### [Assignment]
Collect every line of the records below that contains the word "detection".

### [Extracted records]
Content starts

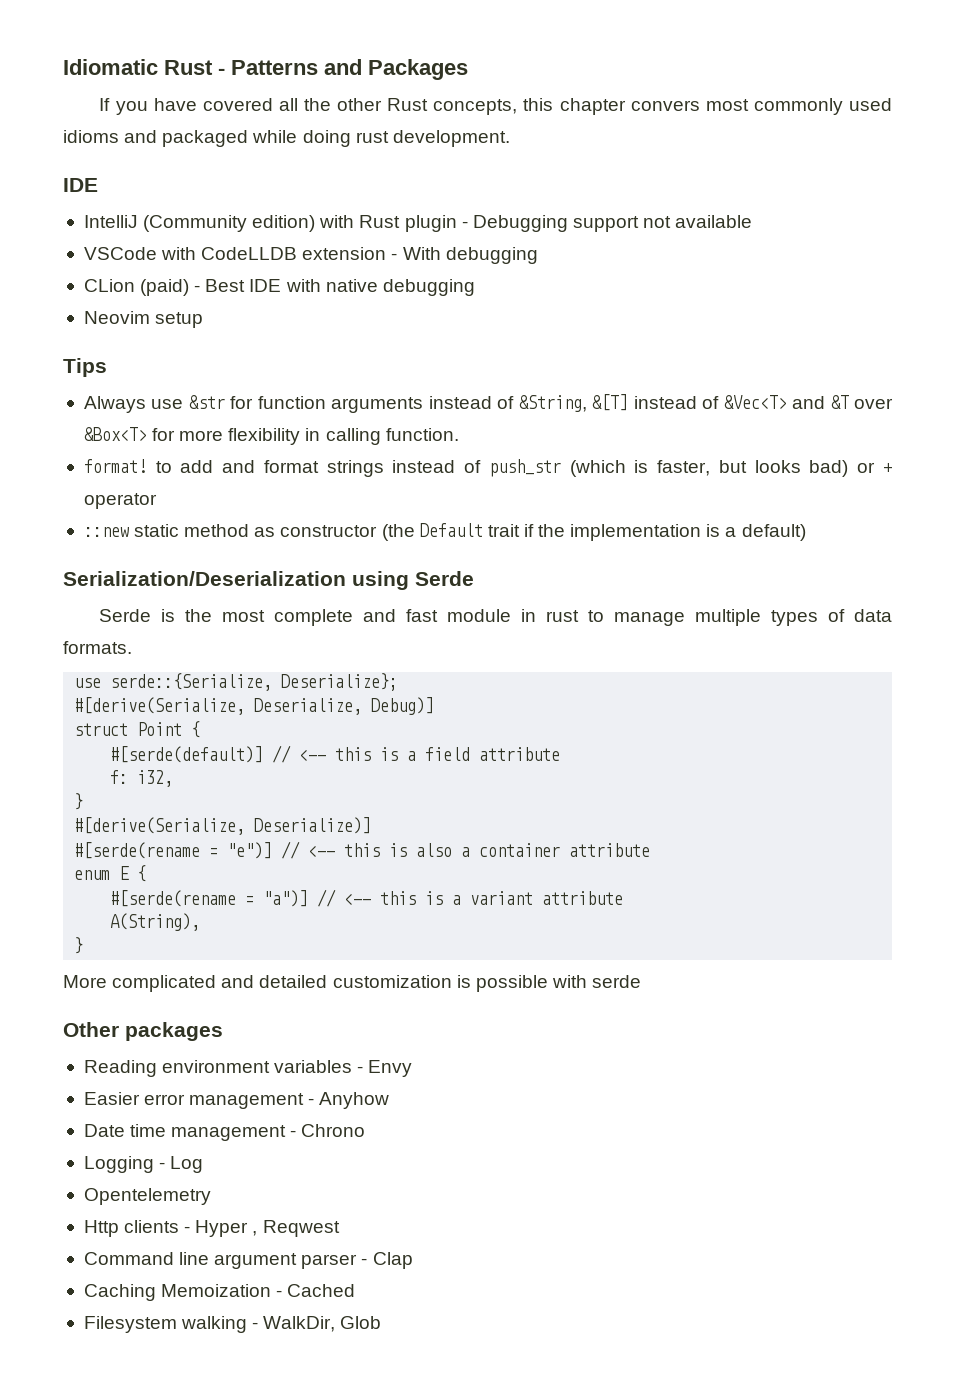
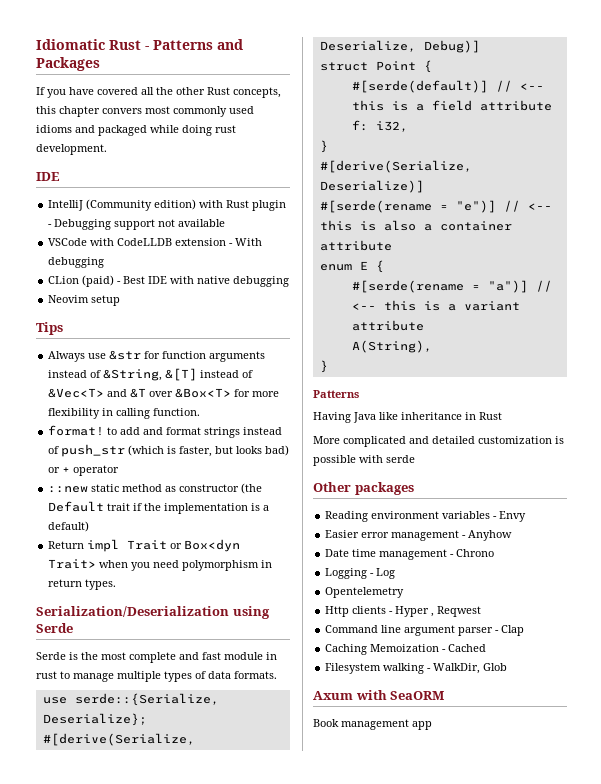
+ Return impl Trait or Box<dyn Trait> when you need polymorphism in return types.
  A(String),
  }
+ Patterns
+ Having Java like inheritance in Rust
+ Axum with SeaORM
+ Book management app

Content ends
Content starts

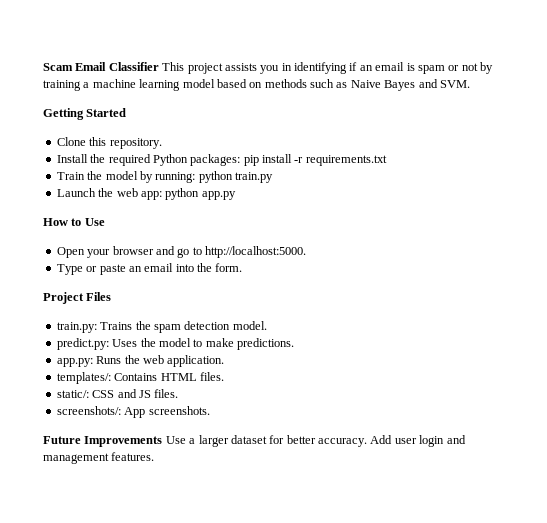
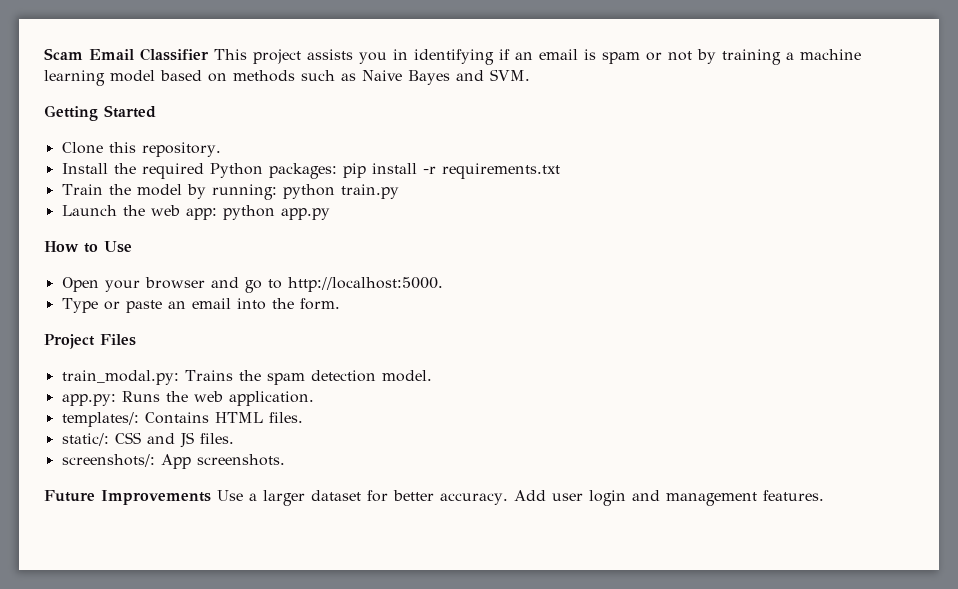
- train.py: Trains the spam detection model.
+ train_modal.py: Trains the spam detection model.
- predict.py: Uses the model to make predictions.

Content ends
Content starts

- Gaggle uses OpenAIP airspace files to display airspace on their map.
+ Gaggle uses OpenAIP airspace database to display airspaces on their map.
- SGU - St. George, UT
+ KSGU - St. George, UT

Content ends

### [Output of the exercise]
- train.py: Trains the spam detection model.
+ train_modal.py: Trains the spam detection model.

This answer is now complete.